Sometimes while working with Azure ML you don't want to utilize the "Dataset" feature directly but use your own Blob Storage account which hosts your dataset.

Luckily for us Microsoft created a Linux Virtual Filesystem implementation of Fuse to allow us to translate calls on the filesystem straight to our Azure Blob Storage account. Combining this together with Azure MLs ability to run custom Docker Containers we should be able to run Blob Fuse!

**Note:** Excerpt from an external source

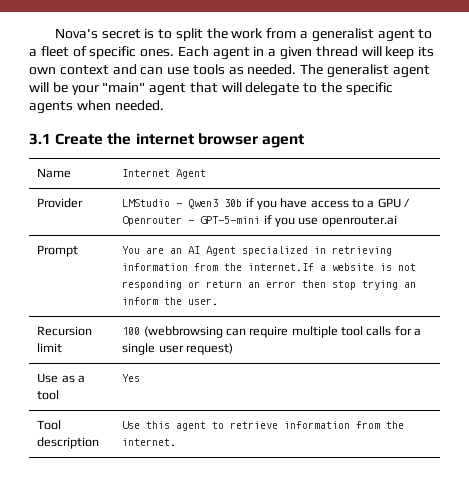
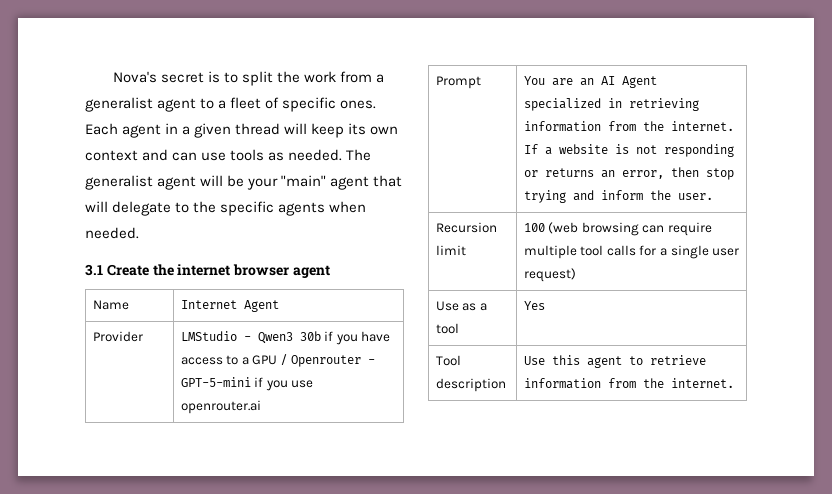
- Prompt | You are an AI Agent specialized in retrieving information from the internet.If a website is not responding or return an error then stop trying an inform the user.
+ Prompt | You are an AI Agent specialized in retrieving information from the internet. If a website is not responding or returns an error, then stop trying and inform the user.
- Recursion limit | 100 (webbrowsing can require multiple tool calls for a single user request)
+ Recursion limit | 100 (web browsing can require multiple tool calls for a single user request)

So, let's try this out

At the time of writing, the latest implementation of Blob Fuse is version 2. Although in Preview, I wanted to start utilizing this already as it's for testing purposes.

Directory Structure

First off, start by creating the following file structure (or check it out from my GitHub repository):

Dockerfile # Container Definition
build.sh   # Easily build the container with ./build.sh
docker/
  azure-blobfuse-config.yaml # Configuration for our mount point
  azure-blobfuse-mount.sh    # Mount our blob storage

Creating our Docker Container

Now we have all that ready, let's create a container with our following Dockerfile:

# https://hub.docker.com/r/nvidia/cuda/tags?page=1&name=20.04
FROM nvidia/cuda:11.7.1-base-ubuntu20.04

RUN apt update \
    && apt install -y wget curl software-properties-common apt-utils

# ======================================================================
# Provide BlobFuse v2 (https://docs.microsoft.com/en-us/azure/storage/blobs/blobfuse2-how-to-deploy)
# this will translate calls from Linux Filesystem to Azure Blob Storage 
# beside installing it, we need to perform 3 base actions
# - Configure a temporary path for caching or streaming
# - Create an empty directory for mounting the blob container
# - Authorize access to your storage account
# ======================================================================
# https://github.com/Azure/azure-storage-fuse/releases/download/blobfuse2-2.0.0-preview2/blobfuse2-2.0.0-preview.2-ubuntu-18.04-x86-64.deb
RUN apt install -y libfuse3-dev fuse3 \
    && wget https://github.com/Azure/azure-storage-fuse/releases/download/blobfuse2-2.0.0-preview2/blobfuse2-2.0.0-preview.2-ubuntu-20.04-x86-64.deb \
    && apt install ./blobfuse2-2.0.0-preview.2-ubuntu-20.04-x86-64.deb

# Authorize access to your storage account
# https://github.com/Azure/azure-storage-fuse/blob/main/sampleFileCacheConfig.yaml
ADD docker/azure-blobfuse-config.yaml docker/azure-blobfuse-config.yaml

# ======================================================================
# Other
# ======================================================================
# ...

# ======================================================================
# Configure Scripts
# ======================================================================
COPY docker/ /docker
RUN chmod 755 /docker/*.sh

# ======================================================================
# Configure Other
# ======================================================================
ADD ./ ./

ENTRYPOINT ["/docker/azure-blobfuse-mount.sh"]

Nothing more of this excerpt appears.